General Introduction
LLM API Engine is an open source project designed to help developers rapidly build and deploy AI-powered APIs.The project leverages the Large Language Model (LLM) and intelligent web crawling technologies to allow users to create custom APIs through natural language descriptions.Key features include automatic data structure generation, real-time data updates, structured data output, and flexible deployment options. The LLM API Engine utilizes a modular architecture that supports deployment of API endpoints on multiple platforms such as Cloudflare Workers, Vercel Edge Functions, and AWS Lambda.
Function List
- Text to API Conversion: Generate APIs with simple natural language descriptions.
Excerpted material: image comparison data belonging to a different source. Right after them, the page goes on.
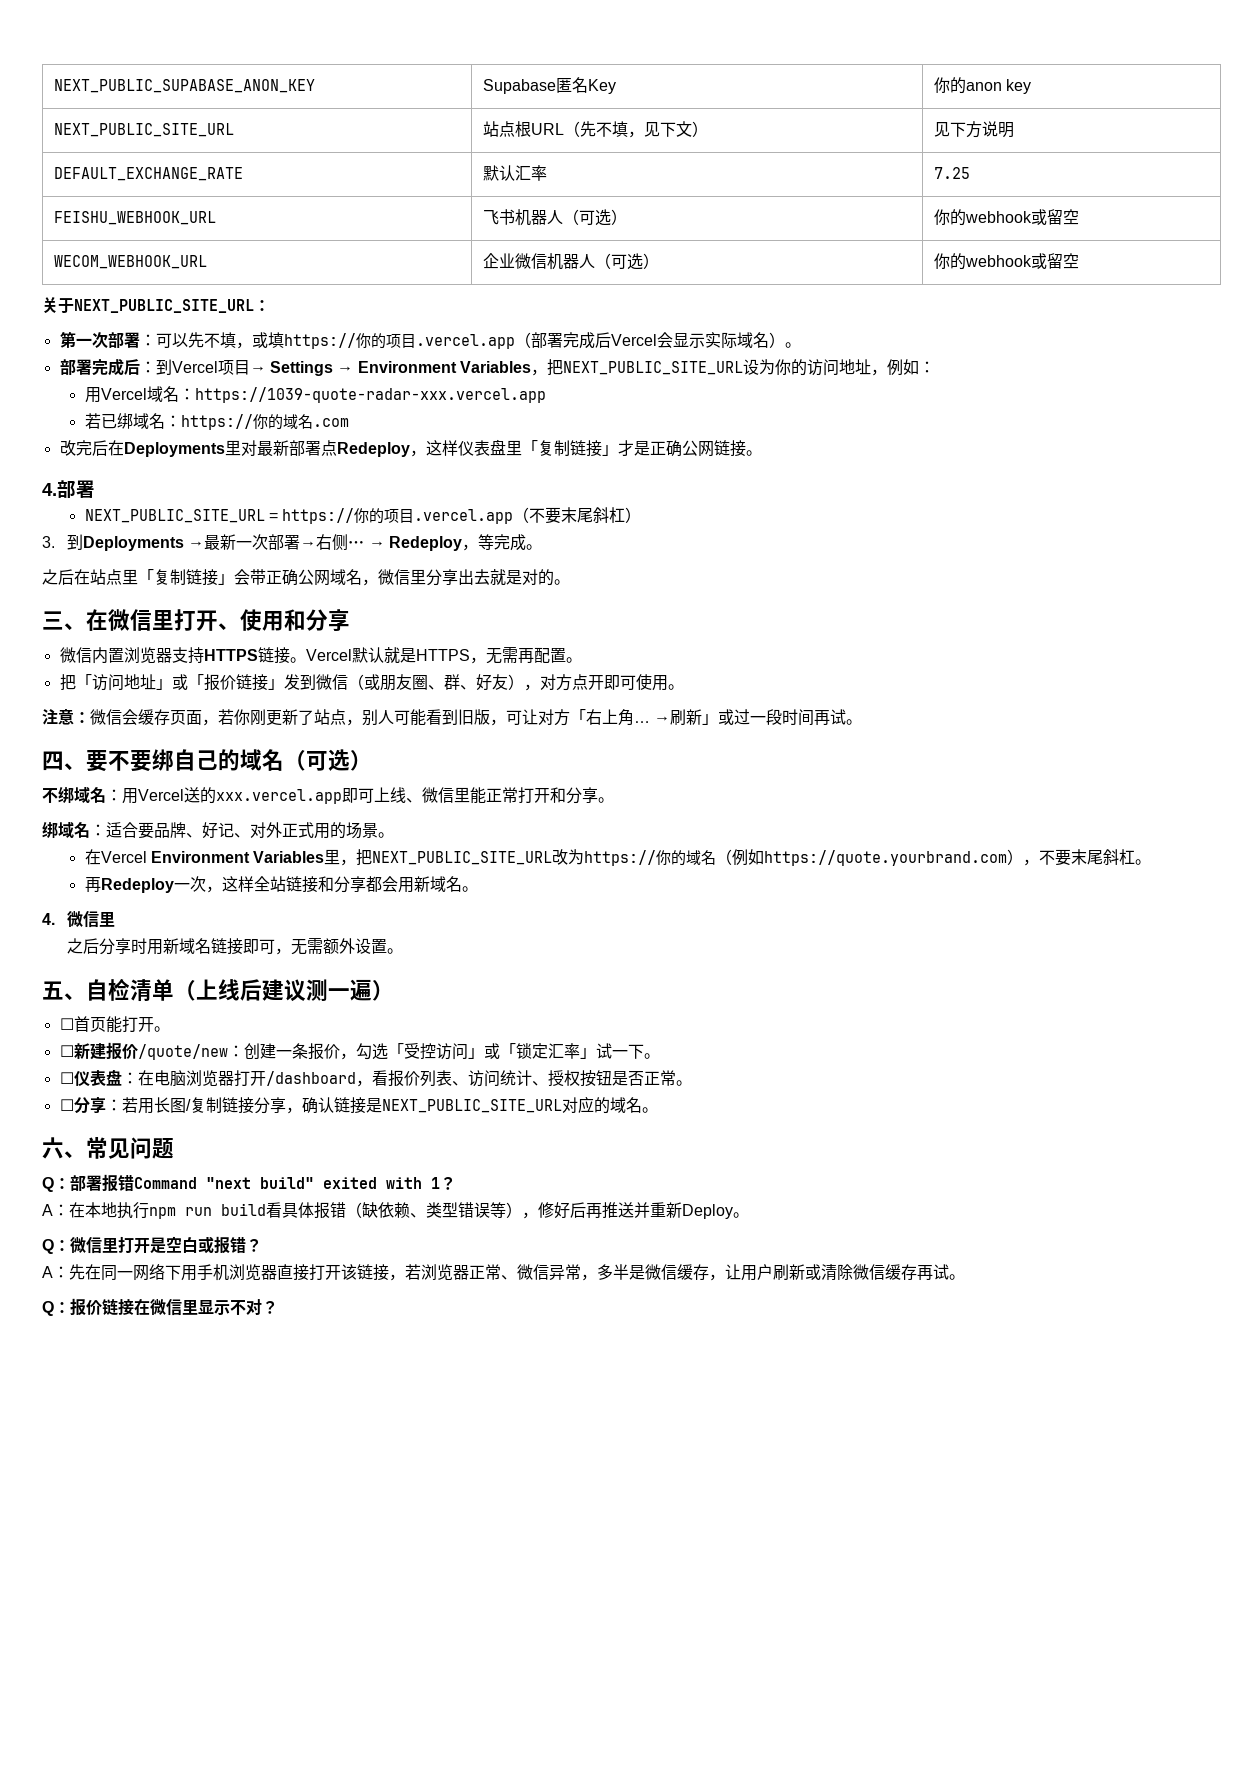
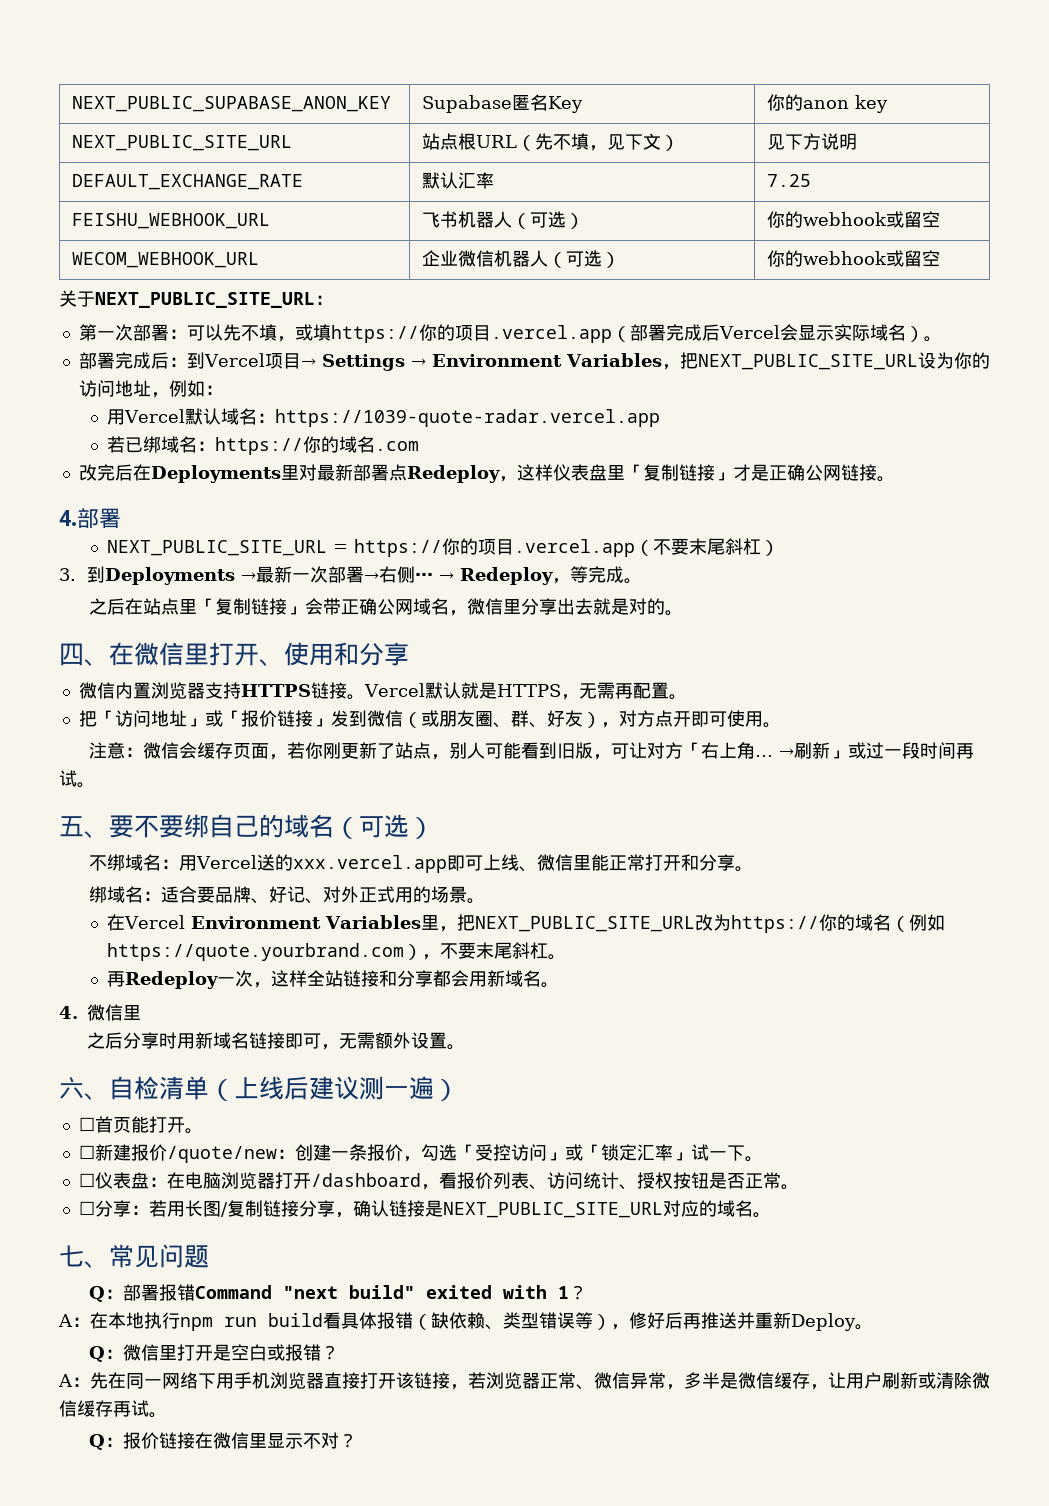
- 用Vercel域名：https://1039-quote-radar-xxx.vercel.app
+ 用Vercel默认域名：https://1039-quote-radar.vercel.app
- 三、在微信里打开、使用和分享
+ 四、在微信里打开、使用和分享
- 四、要不要绑自己的域名（可选）
+ 五、要不要绑自己的域名（可选）
- 五、自检清单（上线后建议测一遍）
+ 六、自检清单（上线后建议测一遍）
- 六、常见问题
+ 七、常见问题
- Automatic data structure generation: Automatically generate data structures using OpenAI technology.
- Intelligent Web Crawling: Web page data crawling using Firecrawl technology.
- Real-time data updates: Supports timed crawls and real-time data updates.
- Instant API Deployment: Rapid deployment of API endpoints.
- Structured Data Output: Validates the output data via JSON Schema.
- Caching and Storage Architecture: Use Redis for caching and storage.
Using Help
Installation process
- clone warehouse::
git clone https://github.com/developersdigest/llm-api-engine.git
cd llm-api-engine
- Installation of dependencies::
npm install
- Creating an environment variable file: Create the following in the project root directory
.env
file and add the following variables:
OPENAI_API_KEY=your_openai_key
FIRECRAWL_API_KEY=your_firecrawl_key
UPSTASH_REDIS_REST_URL=your_redis_url
UPSTASH_REDIS_REST_TOKEN=your_redis_token
NEXT_PUBLIC_API_ROUTE=http://localhost:3000
- Running the development server::
npm run dev
Open your browser to accesshttp://localhost:3000
View app.
Functional operation flow
- Creating API Endpoints::
- Visit the application homepage and click the "Create New API" button.
- Enter the API name and description, and select the type of data source (e.g. web crawling).
- Use natural language to describe the required data structures and crawling rules.
- Click "Generate API" button, the system will automatically generate API endpoints and data structures.
- Configuring and managing the API::
- View the list of created APIs on the API Management screen.
- Click on an API to go to the details page, where you can edit the API configuration, view crawl logs, and test API endpoints.
- Configured using the Redis Storage API, with support for changes and updates at any time.
- Deploying API Endpoints::
- Select the deployment platform (e.g. Vercel, AWS Lambda, etc.).
- Configure the deployment parameters according to the platform requirements and click the "Deploy" button.
- After the deployment is complete, you can view the URL and status of the API endpoints on the "API Management" screen.
- Using API Endpoints::
- Call API endpoints in your application to get structured data.
- Supports access to API endpoints via HTTP requests that return data in JSON format.